Абель. А что за контора?
Мануэла. Что-то связанное с импортом и экспортом. Я, правда, точно не знаю.
Абель. А как она называется?
Мануэла. Как же ее, черт возьми… «Феркель». «Феркель и сын».
Абель. Где это?
Мануэла. На Бауэрштрассе. В маленьком переулке у скотобоен. Ты меня допрашиваешь, как ревнивый муж. (Мануэла смеется и треплет Абеля по щеке. Встает и начинает суетливо убирать со стола.) Ты брат своего брата, ничего не попишешь. Вот так и Макс всегда все из меня вытягивал.
Абель. Оставь, я вымою посуду и приберу; по крайней мере, будет чем заняться. Собирайся, ты же спешишь. Мануэла. Я вернусь около двух, тогда и пообедаем. Постарайся раздобыть мяса, раз у нас есть деньги. Абель. Сорок девять долларов.
Мануэла. Господи, целое состояние! (Она быстро умывается и одевается, натягивает на каштановые волосы шляпку, набрасывает на плечи пальто, проверяет содержимое кошелька, затягивает ремешки на туфлях, удостоверяется, что швы на чулках сидят ровно, красит губы – все молниеносно.) Слышишь? Это мой трамвай. Если бегом, то успею. Мы выкрутимся, выкрутимся, вот увидишь.
И она исчезает. Абель стоит с пачкой ассигнаций в руке, затем принимается расхаживать по комнате. Останавливается у большого стола перед окном.
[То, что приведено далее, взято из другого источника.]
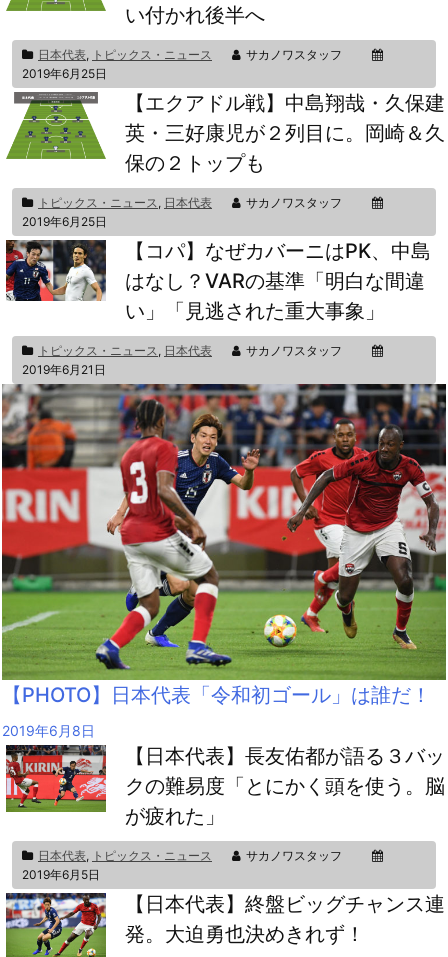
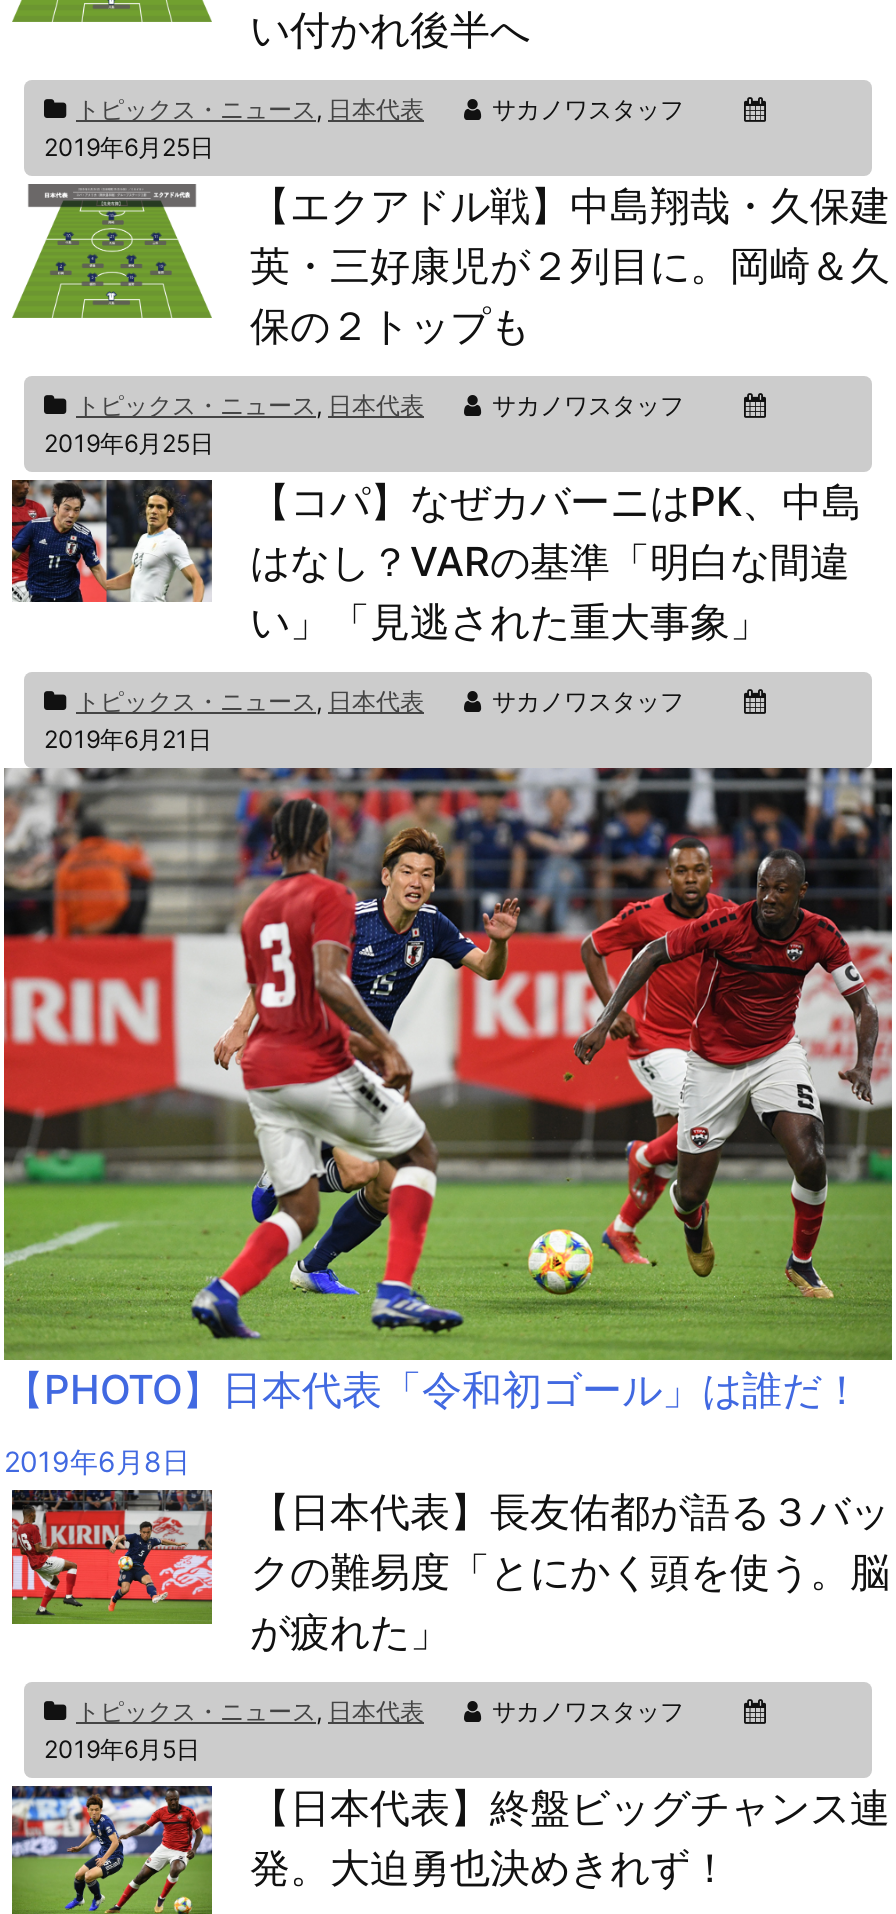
- 日本代表,トピックス・ニュース
+ トピックス・ニュース,日本代表

- 日本代表,トピックス・ニュース
+ トピックス・ニュース,日本代表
Медленно и методично исследует он один ящик за другим. Искать долго не приходится. В металлической коробке, заваленной тысячью разных мелочей, он обнаруживает небольшую пачку долларовых бумажек.
Абель поспешно одевается, накидывает все то же старое летнее пальто, от которого оторвалась еще одна пуговица. Крадучись идет по длинному коридору; мимоходом замечает большую кухню, где завтракают две девушки; оказывается перед входной дверью и собирается как можно беззвучнее открыть ее, кто-то слабым голосом окликает его.
Голос. Герр Розенберг!
Абель. Да?
Голос. Будьте добры, зайдите ко мне на минутку. Одна из дверей в прихожую полуоткрыта; солнечный луч скользит по ковру и стертому паркету. Абель осторожно открывает дверь и входит в большую комнату с окном-фонарем и сводчатым потолком, украшенным гипсовым лепным орнаментом. У стены – застеленная дорогим покрывалом двуспальная кровать. Эта комната тоже до отказа набита старомодной мебелью, картинами и прочими атрибутами комфортабельного быта. Несмотря на солнечный день, в ней царит полумрак: тяжелые занавеси на окнах лишь слегка раздвинуты.
Хозяйку дома – маленькую старушку – почти не видно за высокой спинкой кресла. Ее сгорбленная фигура медленно выступает из тени. На ней длинный халат старомодного покроя. Серебристые волосы туго собраны в пучок на затылке; лицо округлое, гладкое, почти румяное; серые глаза за толстыми стеклами очков кажутся еще больше; сутулая спина и горб с правой стороны уродуют ее худое тело.